══ DATASET EXCERPTS ══

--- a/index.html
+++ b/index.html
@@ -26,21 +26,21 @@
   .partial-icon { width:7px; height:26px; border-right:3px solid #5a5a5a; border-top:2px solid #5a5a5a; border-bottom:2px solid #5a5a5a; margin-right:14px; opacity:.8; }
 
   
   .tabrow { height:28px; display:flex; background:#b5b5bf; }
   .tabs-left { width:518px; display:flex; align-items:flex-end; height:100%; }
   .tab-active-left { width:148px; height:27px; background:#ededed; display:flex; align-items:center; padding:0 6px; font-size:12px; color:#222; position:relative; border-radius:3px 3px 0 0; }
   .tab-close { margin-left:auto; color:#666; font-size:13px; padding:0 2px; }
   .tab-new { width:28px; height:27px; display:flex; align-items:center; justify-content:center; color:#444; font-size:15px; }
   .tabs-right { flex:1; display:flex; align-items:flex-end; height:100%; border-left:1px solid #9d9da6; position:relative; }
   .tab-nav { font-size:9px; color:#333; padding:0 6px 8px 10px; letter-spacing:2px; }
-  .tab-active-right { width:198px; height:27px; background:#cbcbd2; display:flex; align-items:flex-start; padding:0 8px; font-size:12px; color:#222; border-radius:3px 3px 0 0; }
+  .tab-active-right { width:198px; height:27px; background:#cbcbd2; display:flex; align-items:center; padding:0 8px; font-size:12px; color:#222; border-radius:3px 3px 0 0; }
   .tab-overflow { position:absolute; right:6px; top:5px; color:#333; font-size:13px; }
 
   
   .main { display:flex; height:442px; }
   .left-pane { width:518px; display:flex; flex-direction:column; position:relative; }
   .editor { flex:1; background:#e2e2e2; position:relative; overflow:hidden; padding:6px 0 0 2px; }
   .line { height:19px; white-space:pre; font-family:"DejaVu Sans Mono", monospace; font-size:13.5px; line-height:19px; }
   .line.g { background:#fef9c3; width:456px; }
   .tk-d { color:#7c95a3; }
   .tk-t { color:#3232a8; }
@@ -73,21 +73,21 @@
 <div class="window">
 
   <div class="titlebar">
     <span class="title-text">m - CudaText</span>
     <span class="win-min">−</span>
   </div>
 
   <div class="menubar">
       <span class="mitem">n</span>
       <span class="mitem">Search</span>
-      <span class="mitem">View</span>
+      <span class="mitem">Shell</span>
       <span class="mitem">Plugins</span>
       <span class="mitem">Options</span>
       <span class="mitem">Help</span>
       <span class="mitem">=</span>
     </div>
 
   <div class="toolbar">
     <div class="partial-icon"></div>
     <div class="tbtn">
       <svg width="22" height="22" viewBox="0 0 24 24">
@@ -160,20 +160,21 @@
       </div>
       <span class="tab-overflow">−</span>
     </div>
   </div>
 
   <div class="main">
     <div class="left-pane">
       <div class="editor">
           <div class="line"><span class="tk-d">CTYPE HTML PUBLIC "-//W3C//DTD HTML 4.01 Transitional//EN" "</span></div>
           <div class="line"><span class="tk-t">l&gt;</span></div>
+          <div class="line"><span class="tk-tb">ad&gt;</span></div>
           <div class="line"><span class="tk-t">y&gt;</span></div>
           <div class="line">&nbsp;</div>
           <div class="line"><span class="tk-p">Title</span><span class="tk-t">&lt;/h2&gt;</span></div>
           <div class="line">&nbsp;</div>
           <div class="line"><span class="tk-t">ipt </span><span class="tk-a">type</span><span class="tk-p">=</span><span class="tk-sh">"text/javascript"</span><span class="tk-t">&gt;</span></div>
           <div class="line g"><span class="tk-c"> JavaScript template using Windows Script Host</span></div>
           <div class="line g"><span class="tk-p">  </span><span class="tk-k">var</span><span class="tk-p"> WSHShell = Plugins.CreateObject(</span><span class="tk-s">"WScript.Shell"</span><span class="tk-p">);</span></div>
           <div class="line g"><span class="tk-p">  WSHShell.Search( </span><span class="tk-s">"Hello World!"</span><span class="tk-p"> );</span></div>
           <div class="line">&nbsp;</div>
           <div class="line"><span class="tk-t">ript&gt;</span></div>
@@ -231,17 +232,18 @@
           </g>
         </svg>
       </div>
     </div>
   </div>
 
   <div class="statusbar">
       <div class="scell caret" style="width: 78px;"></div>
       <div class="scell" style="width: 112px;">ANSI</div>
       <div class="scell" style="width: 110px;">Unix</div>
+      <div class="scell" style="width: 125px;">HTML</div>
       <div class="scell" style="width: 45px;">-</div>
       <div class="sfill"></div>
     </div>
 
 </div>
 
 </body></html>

═══
══ DATASET EXCERPTS ══

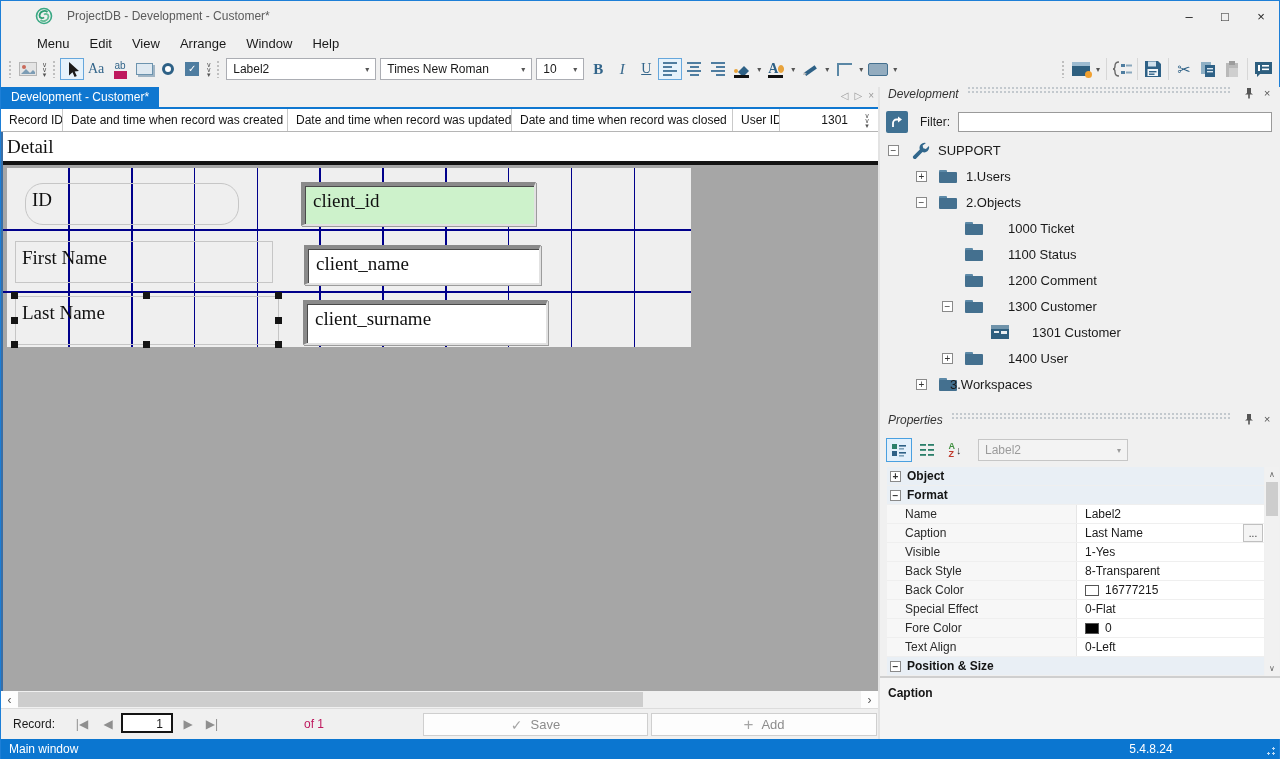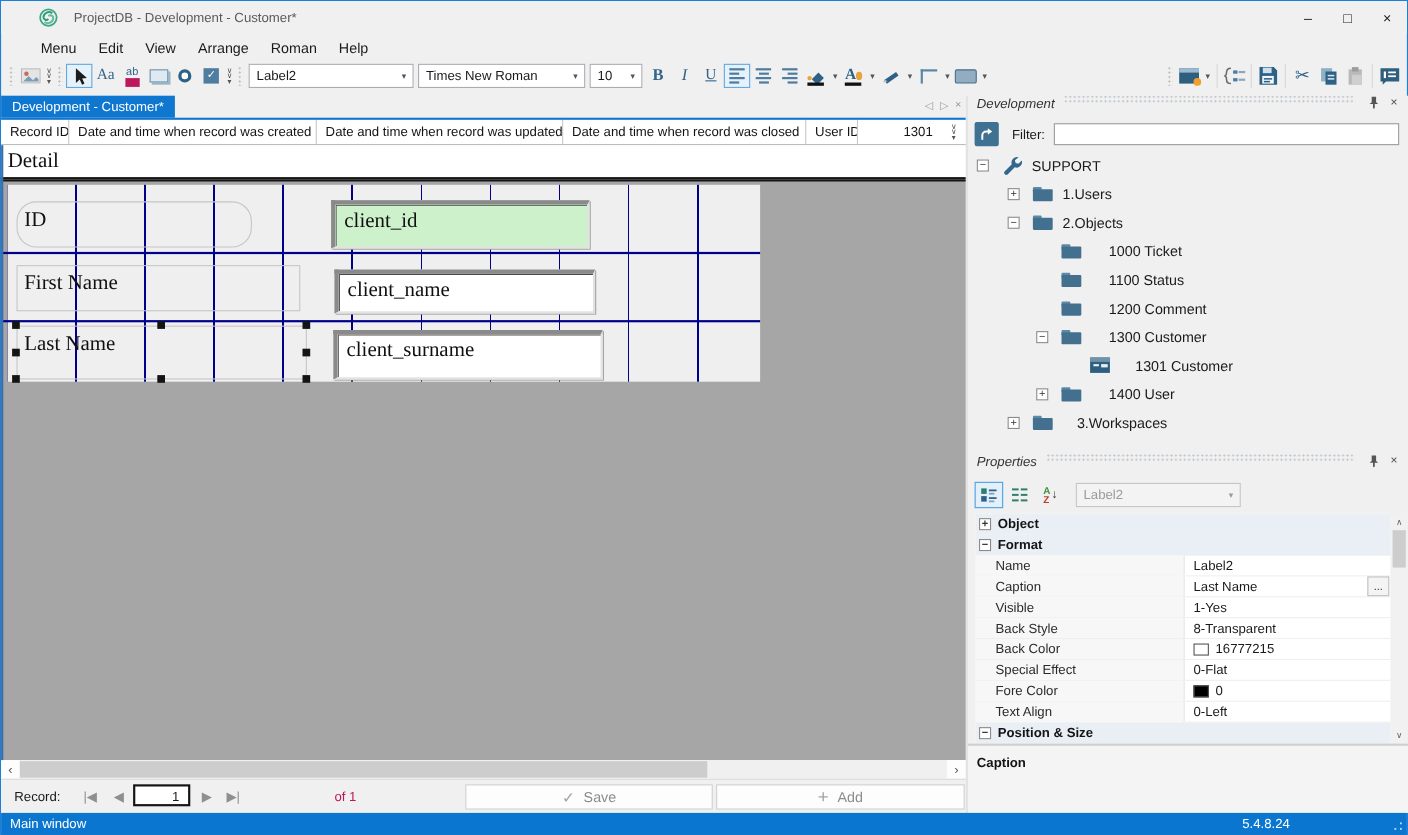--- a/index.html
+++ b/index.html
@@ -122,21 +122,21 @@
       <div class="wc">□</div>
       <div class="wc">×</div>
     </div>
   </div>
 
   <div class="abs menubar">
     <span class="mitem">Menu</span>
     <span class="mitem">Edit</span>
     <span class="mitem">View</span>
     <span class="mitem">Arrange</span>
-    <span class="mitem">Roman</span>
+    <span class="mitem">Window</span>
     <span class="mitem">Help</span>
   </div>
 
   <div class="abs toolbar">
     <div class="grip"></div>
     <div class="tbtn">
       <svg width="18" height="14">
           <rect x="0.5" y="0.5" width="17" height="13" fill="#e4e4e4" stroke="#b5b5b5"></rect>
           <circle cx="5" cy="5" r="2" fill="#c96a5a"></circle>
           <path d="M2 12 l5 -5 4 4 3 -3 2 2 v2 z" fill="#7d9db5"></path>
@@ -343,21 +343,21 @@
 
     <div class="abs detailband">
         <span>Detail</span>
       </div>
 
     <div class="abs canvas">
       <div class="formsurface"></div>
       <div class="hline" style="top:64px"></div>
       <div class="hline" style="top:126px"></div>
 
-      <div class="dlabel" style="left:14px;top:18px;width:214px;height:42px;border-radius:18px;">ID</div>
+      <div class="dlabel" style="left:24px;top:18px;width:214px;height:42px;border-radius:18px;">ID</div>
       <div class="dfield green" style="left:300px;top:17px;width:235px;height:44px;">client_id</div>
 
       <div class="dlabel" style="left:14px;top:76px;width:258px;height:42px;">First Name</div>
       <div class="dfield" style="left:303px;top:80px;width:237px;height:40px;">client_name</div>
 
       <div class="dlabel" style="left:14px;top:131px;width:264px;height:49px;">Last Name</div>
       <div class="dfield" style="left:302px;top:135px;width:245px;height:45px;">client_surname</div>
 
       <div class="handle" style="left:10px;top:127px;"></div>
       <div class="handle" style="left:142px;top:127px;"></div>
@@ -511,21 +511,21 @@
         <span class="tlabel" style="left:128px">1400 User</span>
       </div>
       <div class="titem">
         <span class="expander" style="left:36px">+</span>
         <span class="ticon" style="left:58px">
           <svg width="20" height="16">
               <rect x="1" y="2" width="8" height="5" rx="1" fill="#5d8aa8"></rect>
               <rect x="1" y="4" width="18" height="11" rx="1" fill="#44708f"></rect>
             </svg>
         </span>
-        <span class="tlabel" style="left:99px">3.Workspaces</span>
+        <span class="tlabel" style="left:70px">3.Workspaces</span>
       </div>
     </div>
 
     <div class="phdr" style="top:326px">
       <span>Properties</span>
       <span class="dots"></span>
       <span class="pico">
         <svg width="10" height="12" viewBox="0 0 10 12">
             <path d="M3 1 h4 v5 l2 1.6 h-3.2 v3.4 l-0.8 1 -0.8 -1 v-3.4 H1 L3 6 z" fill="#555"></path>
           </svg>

═══
══ DATASET EXCERPTS ══

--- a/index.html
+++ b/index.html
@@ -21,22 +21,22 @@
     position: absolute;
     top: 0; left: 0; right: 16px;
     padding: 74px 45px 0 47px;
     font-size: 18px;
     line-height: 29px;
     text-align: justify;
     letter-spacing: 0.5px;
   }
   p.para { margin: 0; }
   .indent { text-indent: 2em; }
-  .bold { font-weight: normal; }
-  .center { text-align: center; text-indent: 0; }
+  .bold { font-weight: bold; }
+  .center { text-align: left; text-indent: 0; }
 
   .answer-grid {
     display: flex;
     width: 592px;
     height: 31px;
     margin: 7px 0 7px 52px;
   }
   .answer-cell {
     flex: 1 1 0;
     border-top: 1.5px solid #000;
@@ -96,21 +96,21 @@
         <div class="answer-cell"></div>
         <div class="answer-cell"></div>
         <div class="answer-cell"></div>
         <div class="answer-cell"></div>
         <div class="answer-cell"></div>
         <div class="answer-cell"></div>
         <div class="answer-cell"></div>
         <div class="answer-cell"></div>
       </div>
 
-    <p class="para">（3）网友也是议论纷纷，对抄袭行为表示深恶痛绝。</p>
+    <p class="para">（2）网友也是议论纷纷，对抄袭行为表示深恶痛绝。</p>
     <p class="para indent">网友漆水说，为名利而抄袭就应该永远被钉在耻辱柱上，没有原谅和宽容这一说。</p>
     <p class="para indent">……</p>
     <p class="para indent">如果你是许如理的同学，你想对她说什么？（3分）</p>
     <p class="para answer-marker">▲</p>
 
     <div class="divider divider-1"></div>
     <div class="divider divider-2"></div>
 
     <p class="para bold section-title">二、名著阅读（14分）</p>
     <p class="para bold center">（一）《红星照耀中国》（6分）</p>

═══

**TASK DESCRIPTION:**
Looking at the material, work out the number of lines holding "partial", and write that number alone.

**YOUR SOLUTION:**
2